* **Web page edit records**
※

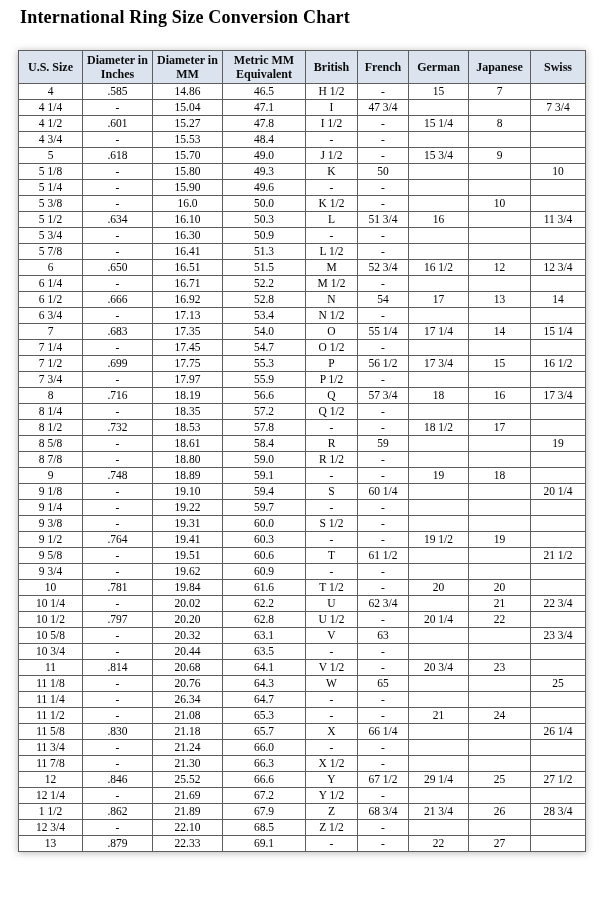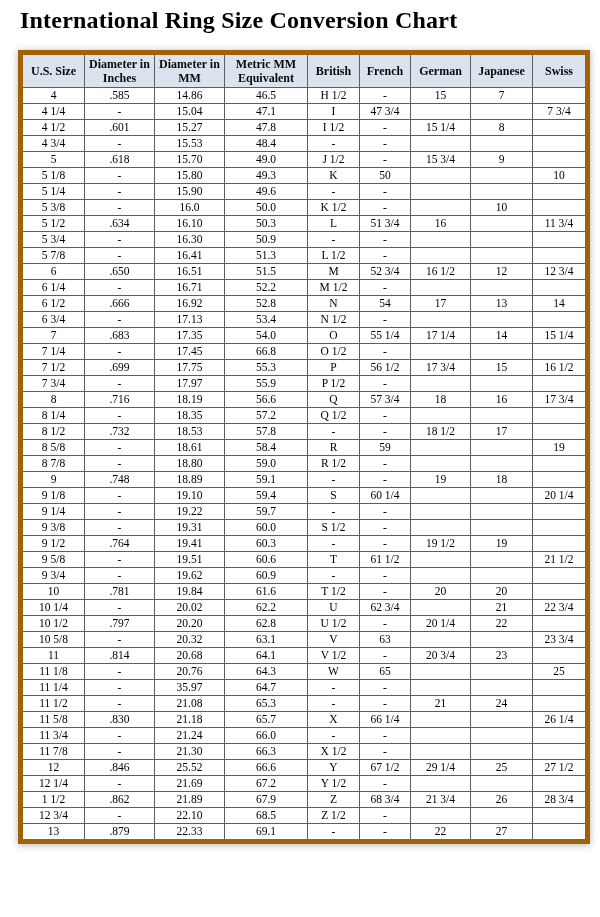--- a/index.html
+++ b/index.html
@@ -12,38 +12,38 @@
     height: 917px;
     position: relative;
     font-family: "Liberation Serif", serif;
     color: #000000;
   }
   .page-title {
     position: absolute;
     left: 20px;
     top: 7px;
     margin: 0;
-    font-size: 24px;
+    font-size: 18px;
     font-weight: 700;
     letter-spacing: 0.2px;
     color: #000000;
     white-space: nowrap;
   }
   .table-wrap {
     position: absolute;
     left: 18px;
     top: 50px;
     box-shadow: 0 1px 7px rgba(90,90,90,0.45);
     background: #ffffff;
   }
   table.ring-table {
     border-collapse: collapse;
     table-layout: fixed;
     width: 567px;
-    border: 5px solid #a16207;
+    border: 1px solid #a16207;
   }
   table.ring-table th,
   table.ring-table td {
     border: 1px solid #5e5e5e;
     text-align: center;
     vertical-align: middle;
     overflow: hidden;
   }
   table.ring-table th {
     background: #dbe3ef;
@@ -268,21 +268,21 @@
           <td>O</td>
           <td>55 1/4</td>
           <td>17 1/4</td>
           <td>14</td>
           <td>15 1/4</td>
         </tr>
         <tr>
           <td>7 1/4</td>
           <td>-</td>
           <td>17.45</td>
-          <td>66.8</td>
+          <td>54.7</td>
           <td>O 1/2</td>
           <td>-</td>
           <td></td>
           <td></td>
           <td></td>
         </tr>
         <tr>
           <td>7 1/2</td>
           <td>.699</td>
           <td>17.75</td>
@@ -474,20 +474,31 @@
           <td>-</td>
           <td>20.32</td>
           <td>63.1</td>
           <td>V</td>
           <td>63</td>
           <td></td>
           <td></td>
           <td>23 3/4</td>
         </tr>
         <tr>
+          <td>10 3/4</td>
+          <td>-</td>
+          <td>20.44</td>
+          <td>63.5</td>
+          <td>-</td>
+          <td>-</td>
+          <td></td>
+          <td></td>
+          <td></td>
+        </tr>
+        <tr>
           <td>11</td>
           <td>.814</td>
           <td>20.68</td>
           <td>64.1</td>
           <td>V 1/2</td>
           <td>-</td>
           <td>20 3/4</td>
           <td>23</td>
           <td></td>
         </tr>
@@ -498,21 +509,21 @@
           <td>64.3</td>
           <td>W</td>
           <td>65</td>
           <td></td>
           <td></td>
           <td>25</td>
         </tr>
         <tr>
           <td>11 1/4</td>
           <td>-</td>
-          <td>35.97</td>
+          <td>26.34</td>
           <td>64.7</td>
           <td>-</td>
           <td>-</td>
           <td></td>
           <td></td>
           <td></td>
         </tr>
         <tr>
           <td>11 1/2</td>
           <td>-</td>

※

* **Aim of the exercise**
What is needed here is an exact transcription of every record above, with images excluded.

* **Your response**
--- a/index.html
+++ b/index.html
@@ -12,38 +12,38 @@
     height: 917px;
     position: relative;
     font-family: "Liberation Serif", serif;
     color: #000000;
   }
   .page-title {
     position: absolute;
     left: 20px;
     top: 7px;
     margin: 0;
-    font-size: 24px;
+    font-size: 18px;
     font-weight: 700;
     letter-spacing: 0.2px;
     color: #000000;
     white-space: nowrap;
   }
   .table-wrap {
     position: absolute;
     left: 18px;
     top: 50px;
     box-shadow: 0 1px 7px rgba(90,90,90,0.45);
     background: #ffffff;
   }
   table.ring-table {
     border-collapse: collapse;
     table-layout: fixed;
     width: 567px;
-    border: 5px solid #a16207;
+    border: 1px solid #a16207;
   }
   table.ring-table th,
   table.ring-table td {
     border: 1px solid #5e5e5e;
     text-align: center;
     vertical-align: middle;
     overflow: hidden;
   }
   table.ring-table th {
     background: #dbe3ef;
@@ -268,21 +268,21 @@
           <td>O</td>
           <td>55 1/4</td>
           <td>17 1/4</td>
           <td>14</td>
           <td>15 1/4</td>
         </tr>
         <tr>
           <td>7 1/4</td>
           <td>-</td>
           <td>17.45</td>
-          <td>66.8</td>
+          <td>54.7</td>
           <td>O 1/2</td>
           <td>-</td>
           <td></td>
           <td></td>
           <td></td>
         </tr>
         <tr>
           <td>7 1/2</td>
           <td>.699</td>
           <td>17.75</td>
@@ -474,20 +474,31 @@
           <td>-</td>
           <td>20.32</td>
           <td>63.1</td>
           <td>V</td>
           <td>63</td>
           <td></td>
           <td></td>
           <td>23 3/4</td>
         </tr>
         <tr>
+          <td>10 3/4</td>
+          <td>-</td>
+          <td>20.44</td>
+          <td>63.5</td>
+          <td>-</td>
+          <td>-</td>
+          <td></td>
+          <td></td>
+          <td></td>
+        </tr>
+        <tr>
           <td>11</td>
           <td>.814</td>
           <td>20.68</td>
           <td>64.1</td>
           <td>V 1/2</td>
           <td>-</td>
           <td>20 3/4</td>
           <td>23</td>
           <td></td>
         </tr>
@@ -498,21 +509,21 @@
           <td>64.3</td>
           <td>W</td>
           <td>65</td>
           <td></td>
           <td></td>
           <td>25</td>
         </tr>
         <tr>
           <td>11 1/4</td>
           <td>-</td>
-          <td>35.97</td>
+          <td>26.34</td>
           <td>64.7</td>
           <td>-</td>
           <td>-</td>
           <td></td>
           <td></td>
           <td></td>
         </tr>
         <tr>
           <td>11 1/2</td>
           <td>-</td>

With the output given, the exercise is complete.